XDMA Driver Setup and Usage Guide

Contributors: Hasan Unlu, Siqin Liu, Tin Nguyen, Rohit Rao, Dave Wei, Hiruna Vishwamith, Yinuo Zhao

Contact: hunlu@apexcompute.com, siqin.liu@apexcompute.com, tin.nguyen@apexcompute.com, rohit@apexcompute.com, dave.wei@apexcompute.com, hiruna@apexcompute.com, yinuo.zhao@apexcompute.com

⚙️ Hardware Architecture Update v1.1(3fa1735.bin)

🛒 Purchase FPGA Board with Unified Engine IP Block for $49.99
Includes ongoing hardware design updates so you always have the latest architecture.

XDMA Driver Setup and Usage Guide

This guide covers installation and usage of the Xilinx XDMA driver for PCIe-based FPGA communication.

Prerequisites

Kernel headers installed: sudo apt install linux-headers-$(uname -r)

Installation

1. Install XDMA Driver from Xilinx Repository

Clone the official Xilinx DMA driver repository:

git clone https://github.com/Xilinx/dma_ip_drivers.git
cd dma_ip_drivers/XDMA/linux-kernel/xdma
sudo make install

Tip: If sudo make install fails, you may need to disable Secure Boot in your BIOS settings.

2. Load the Driver

Load the XDMA driver with interrupt mode 0 (auto-detect):

sudo insmod /lib/modules/$(uname -r)/xdma/xdma.ko interrupt_mode=0

3. Load the Driver Every Boot Automatically (Recommended)

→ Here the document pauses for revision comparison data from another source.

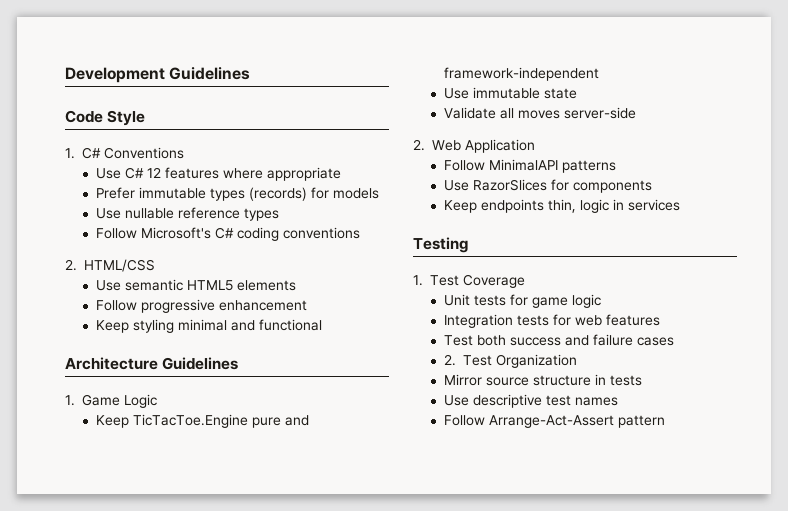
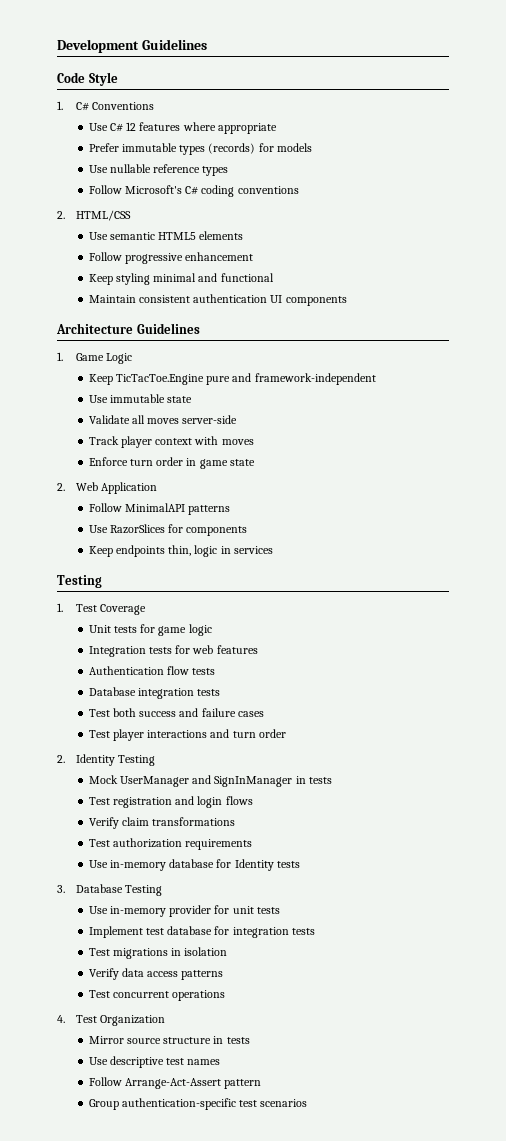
+ Maintain consistent authentication UI components
+ Track player context with moves
+ Enforce turn order in game state
+ Authentication flow tests
+ Database integration tests
- 2. Test Organization
+ Test player interactions and turn order
+ 2. Identity Testing
+ Mock UserManager and SignInManager in tests
+ Test registration and login flows
+ Verify claim transformations
+ Test authorization requirements
+ Use in-memory database for Identity tests
+ 3. Database Testing
+ Use in-memory provider for unit tests
+ Implement test database for integration tests
+ Test migrations in isolation
+ Verify data access patterns
+ Test concurrent operations
+ 4. Test Organization
+ Group authentication-specific test scenarios

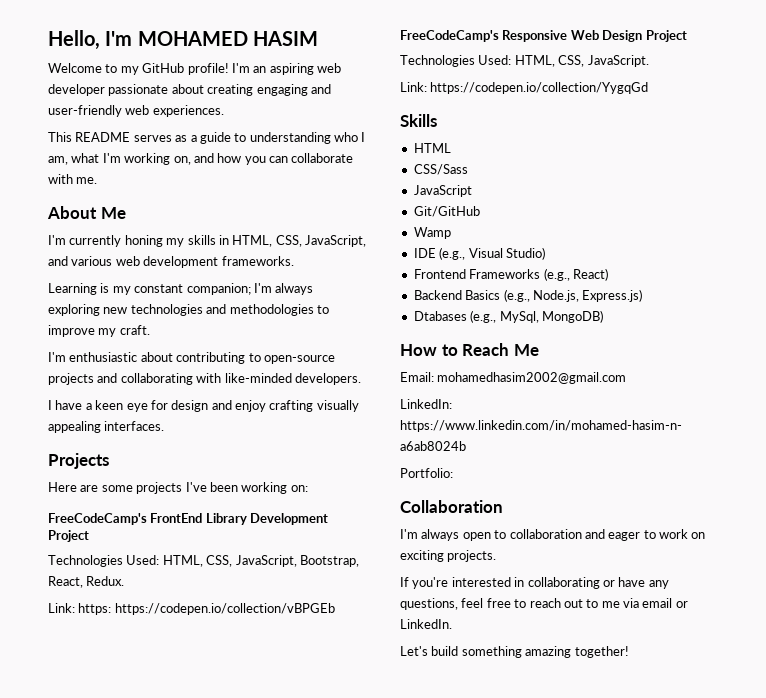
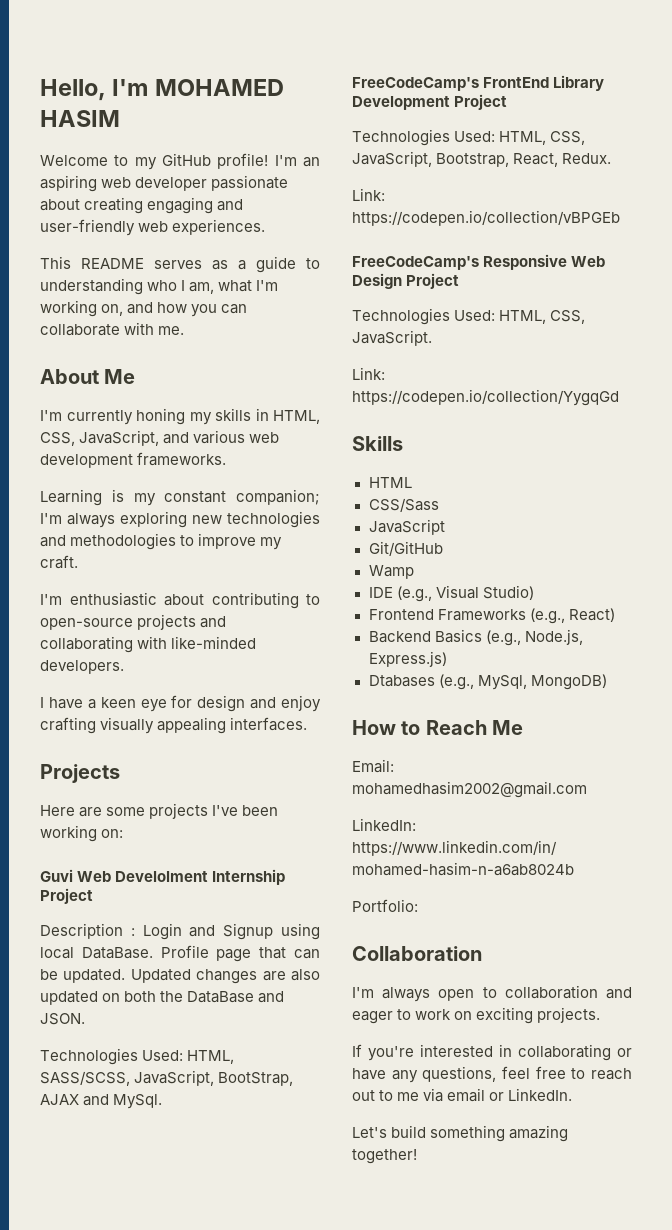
+ Guvi Web Develolment Internship Project
+ Description : Login and Signup using local DataBase. Profile page that can be updated. Updated changes are also updated on both the DataBase and JSON.
+ Technologies Used: HTML, SASS/SCSS, JavaScript, BootStrap, AJAX and MySql.
- Link: https: https://codepen.io/collection/vBPGEb
+ Link: https://codepen.io/collection/vBPGEb

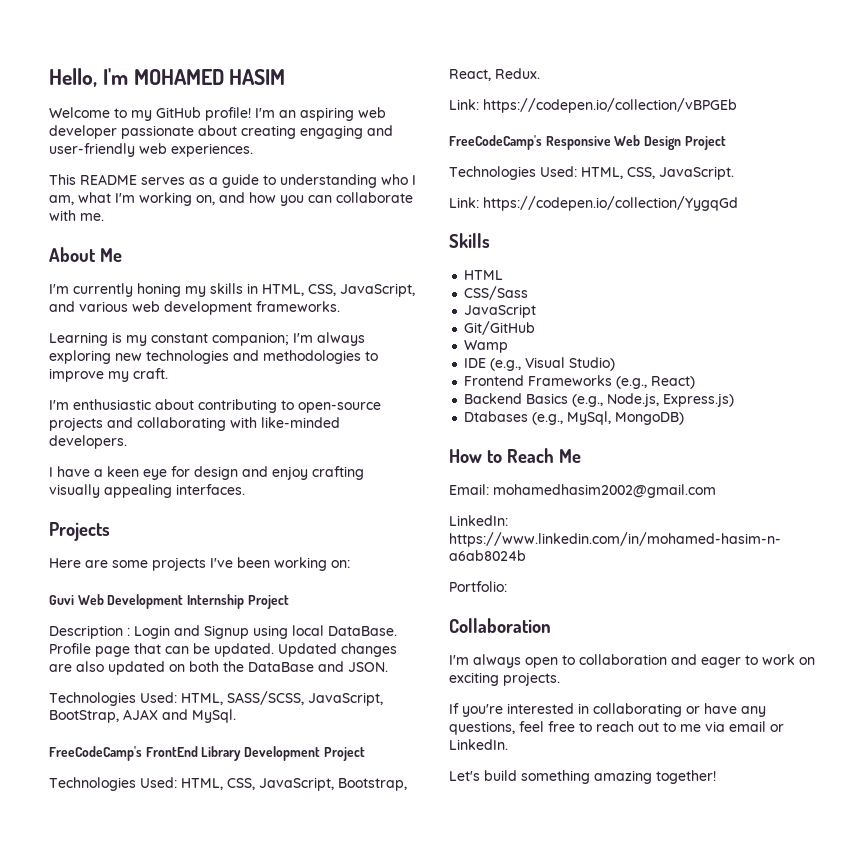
- Guvi Web Develolment Internship Project
+ Guvi Web Development Internship Project

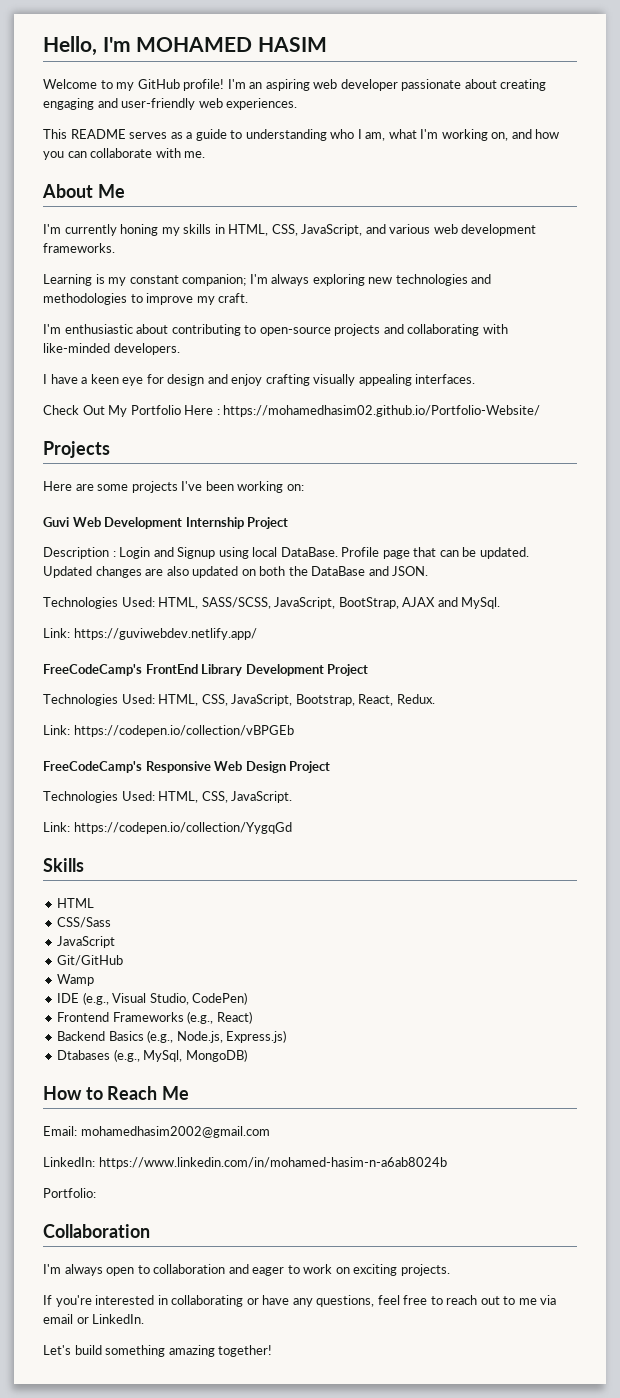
+ Check Out My Portfolio Here : https://mohamedhasim02.github.io/Portfolio-Website/
+ Link: https://guviwebdev.netlify.app/
- IDE (e.g., Visual Studio)
+ IDE (e.g., Visual Studio, CodePen)

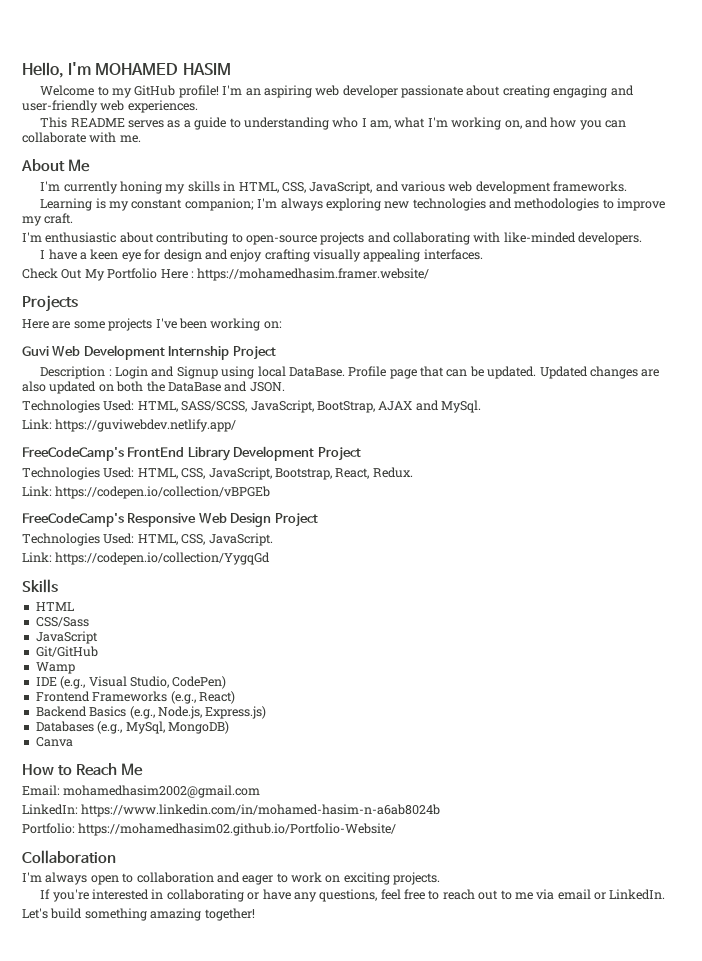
- Check Out My Portfolio Here : https://mohamedhasim02.github.io/Portfolio-Website/
+ Check Out My Portfolio Here : https://mohamedhasim.framer.website/
- Dtabases (e.g., MySql, MongoDB)
+ Databases (e.g., MySql, MongoDB)
+ Canva
- Portfolio:
+ Portfolio: https://mohamedhasim02.github.io/Portfolio-Website/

Apply the following script

# 1. Remove any conflicting configs
sudo rm -f /etc/modprobe.d/blacklist-xdma.conf \
           /etc/modprobe.d/xdma.conf \
           /etc/modules-load.d/xdma.conf

# 2. Create systemd service
sudo tee /etc/systemd/system/xdma.service << 'EOF'
[Unit]
Description=Xilinx XDMA Driver
After=local-fs.target

[Service]
Type=oneshot
ExecStart=/bin/sh -c '/sbin/insmod /lib/modules/$(uname -r)/xdma/xdma.ko || true'
ExecStartPost=/bin/sh -c 'chmod 666 /dev/xdma*'
RemainAfterExit=yes

[Install]
WantedBy=multi-user.target
EOF

# 3. Enable and start
sudo systemctl daemon-reload
sudo systemctl enable xdma
sudo systemctl restart xdma

# 4. Verify
sudo systemctl status xdma
ls -la /dev/xdma* | head -5

4. Set Up Python Environment

python3 -m venv ~/my_torch_env
source ~/my_torch_env/bin/activate
pip install -r requirements.txt

5. Run Hardware Tests

python3 user_hw_test.py

6. Run Gemma3 Inference (requires Hugging Face)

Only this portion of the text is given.